Share your dilemmas and get honest opinions from other Mumsnetters.

To think dead bodies should stay buried

104 replies

myusernameisusername · 21/03/2015 00:33

Ive just read yet another story about an inca baby been exhumed and studied for "science" to learn about the culture at the time and one a few weeks ago about bodies been exhumed in the UK to make way for a railway line Shock AIBU to think they should stay buried and it's unbelievably sick and disrespectful to do this to a sacred resting place of someone's mothe father child etc

OP posts:
tiggytape · 21/03/2015 11:57

This reply has been deleted

Message withdrawn at poster's request.

Dawndonnaagain · 21/03/2015 12:34

There is nobody left to mourn the Inca baby. She or he and his family have been dead for hundreds of years. History is important, why did a race die out, what happened, why was infant mortality high or low in a particular area. All of these things are important questions.

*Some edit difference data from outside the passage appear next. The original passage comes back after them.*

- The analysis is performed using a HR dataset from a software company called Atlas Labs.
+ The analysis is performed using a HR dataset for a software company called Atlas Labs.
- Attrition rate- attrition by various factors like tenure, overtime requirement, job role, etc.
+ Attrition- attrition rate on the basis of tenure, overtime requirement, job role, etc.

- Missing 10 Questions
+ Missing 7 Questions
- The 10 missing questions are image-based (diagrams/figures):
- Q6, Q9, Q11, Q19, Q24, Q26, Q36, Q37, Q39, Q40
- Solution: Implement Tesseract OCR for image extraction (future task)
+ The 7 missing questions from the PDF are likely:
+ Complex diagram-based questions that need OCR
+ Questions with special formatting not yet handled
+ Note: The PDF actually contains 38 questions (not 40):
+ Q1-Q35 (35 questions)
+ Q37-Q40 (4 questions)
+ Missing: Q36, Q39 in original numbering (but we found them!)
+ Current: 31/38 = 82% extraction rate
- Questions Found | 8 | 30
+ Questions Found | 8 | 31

Sparklingbrook · 21/03/2015 12:43

I want to be cremated. I don't want Tony Robinson and Time Team digging me up thanks very much.

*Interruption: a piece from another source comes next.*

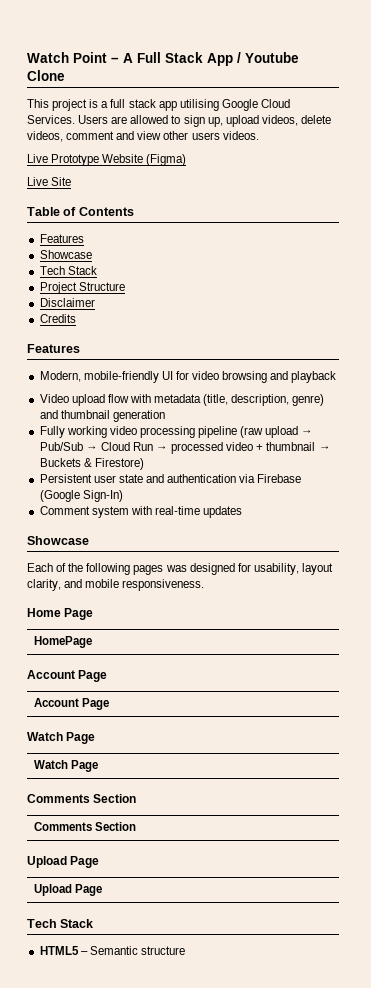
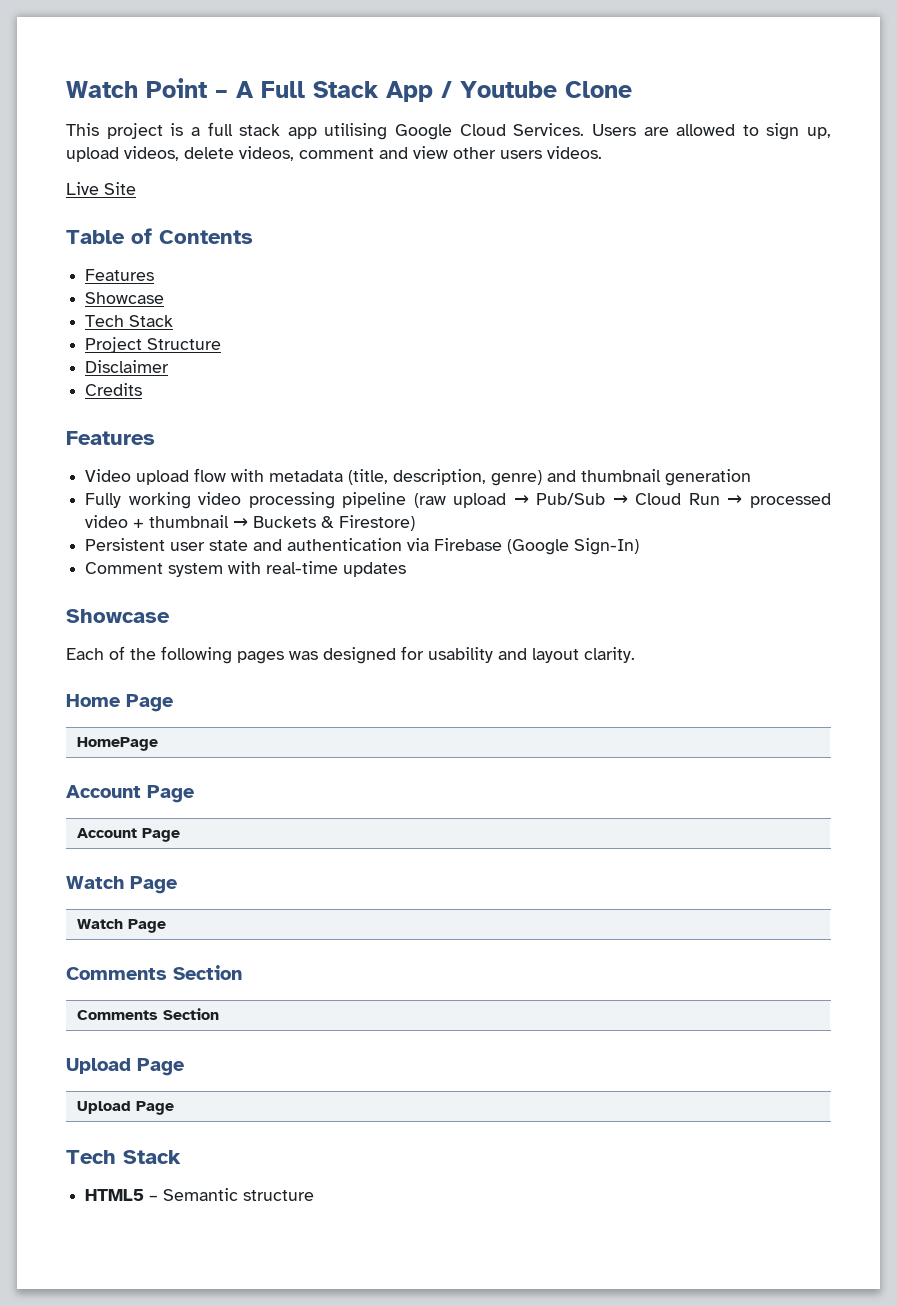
- Live Prototype Website (Figma)
- Modern, mobile-friendly UI for video browsing and playback
- Each of the following pages was designed for usability, layout clarity, and mobile responsiveness.
+ Each of the following pages was designed for usability and layout clarity.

myusernameisusername · 21/03/2015 15:09

Thank you sparkling Thanks someone else with a normal brain and reverence and respect for the dead. everyone else seems to think "because their are no relatives to protest lets do what we want regardless of morals or human decency" Hmm astonishing

OP posts:
Sparklingbrook · 21/03/2015 15:16

It makes me feel very peculiar when I see archaeologists with their scrapers and brushes around human's bones that they are excavating. Like it isn't right, i can't really explain it more than that, seems I am in the minority anyway.

Pipbin · 21/03/2015 15:17

So it's not ok to examine the body of a long dead person in the name of science as that is disrespectful, but it is ok for you to say that everyone who disagrees with you doesn't have a 'normal brain'?

MythicalKings · 21/03/2015 15:21

I have a normal brain and am not in the least upset by this - it's you in the minority, OP. Thus you're the weird one.

Archaeology is able to tell us a lot about the past and can help us with present day problems. It's a bit "primitive" to be phased by it.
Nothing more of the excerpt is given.